Rosario, su madre, se había mudado a Madrid muy joven, apenas recién alcanzada la mayoría de edad, y tan sólo volvieron de visita en aquella ocasión. La abuela Carmen falleció al año siguiente y nunca más se volvió a hablar de ella ni del pueblo. Lucía vigilaba el cielo desde la ventana de su habitación y lamentaba no haber pasado más veranos allí siendo niña, no haber insistido nunca en volver, no haber sentido la obligación de visitar aquel lugar por su cuenta desde que cumplió la mayoría de edad, pero, sobre todo, lamentaba no haberse permitido a sí misma regresar allí cuando, apenas unos meses después de fallecer Rosario, comprendió que emprender ese viaje se había convertido en algo más que una necesidad.
No era la primera vez que Lucía se acordaba inconscientemente del pueblo. De aquel verano intacto, atrapado para siempre en algún ángulo muerto de su infancia. Era un pensamiento que nunca se alejaba demasiado. De forma más o menos presente, la acompañaba en todo momento. Igual que una piedrecita en el fondo del zapato.
Otras veces, sin embargo, era ella quien acudía intencionadamente a ese recuerdo. Lo buscaba. De un modo elemental e instintivo, le proporcionaba cierta clase de paz. Como un pequeño retiro invisible en el que aislarse cuando el pesimismo arreciaba. Solía acordarse de aquellas mañanas transparentes y tranquilas. De las primeras líneas de luz que enhebraban las rendijas de las contraventanas de su habitación, agujereando la oscuridad. Del rumor de los riachuelos al otro lado del prado. De la narcótica quietud del pueblo en los días de niebla. Se acordaba mucho de aquella niebla espesa y triste que cubría el valle y se mezclaba en el aire con el eco de los cencerros y los balidos de los corderos.
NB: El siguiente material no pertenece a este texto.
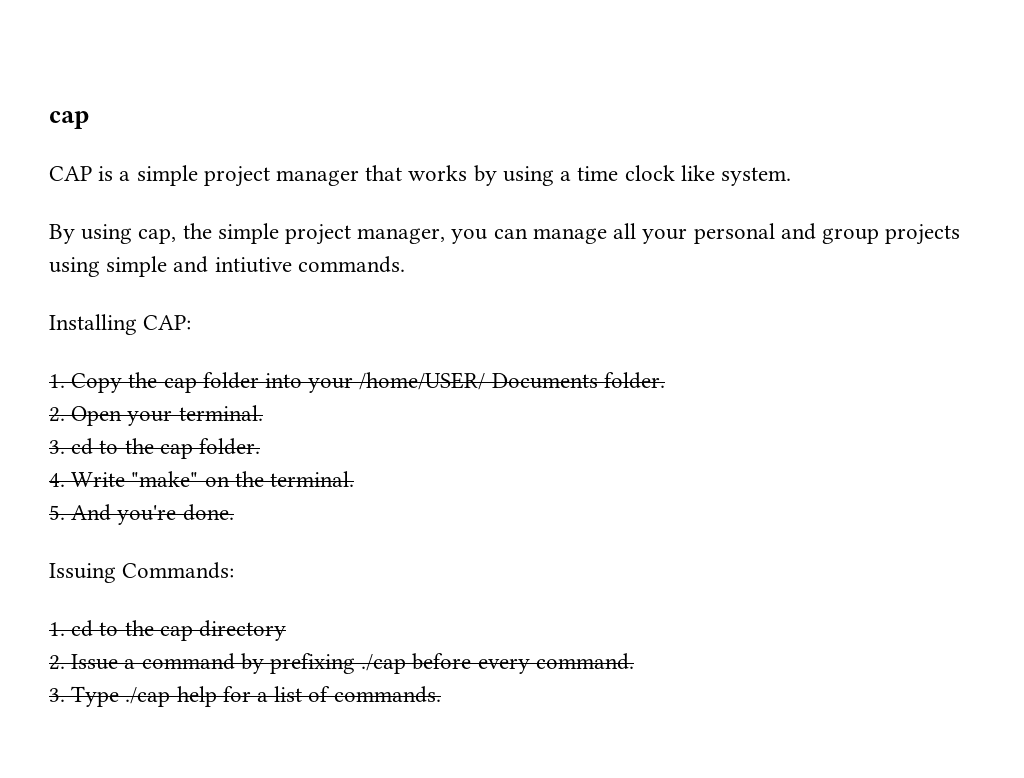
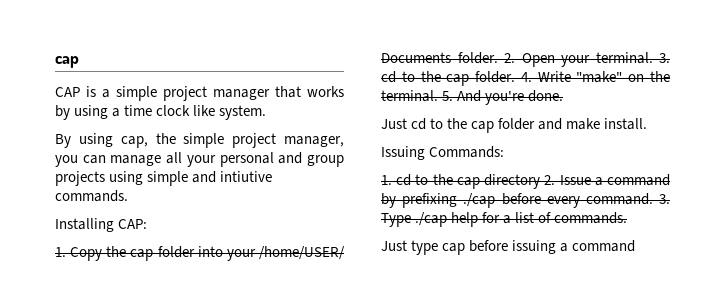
(665, 380) // -> (498, 58) none
(263, 413) // -> (653, 58) none
(261, 446) // -> (516, 77) none
(355, 479) // -> (438, 96) none
(234, 512) none -> [381,118,648,133] // Just cd to the cap folder and make install.
(287, 630) // -> (541, 181) none
(634, 661) // -> (653, 199) none
(441, 694) none -> [381,240,636,255] // Just type cap before issuing a command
Había algo irreal y antiguo en aquella niebla.
Se acordaba de los niños del pueblo. Se acordaba de Marina, del pequeño Josito, de las hermanas Raquel y Lourdes, de Gonzalo y de Antón. Se acordaba, sobre todo, de Antón. De su odiosa tozudez, su rudeza y sus aires de superioridad, pero también de su audacia, su ingenio y su descaro, que se volvía todavía más fascinante al sumarse a su carácter un marcado acento que, por algún motivo, lo hacía inesperadamente interesante. La pequeña Lucía no quería encapricharse de él, pero ya era inevitable.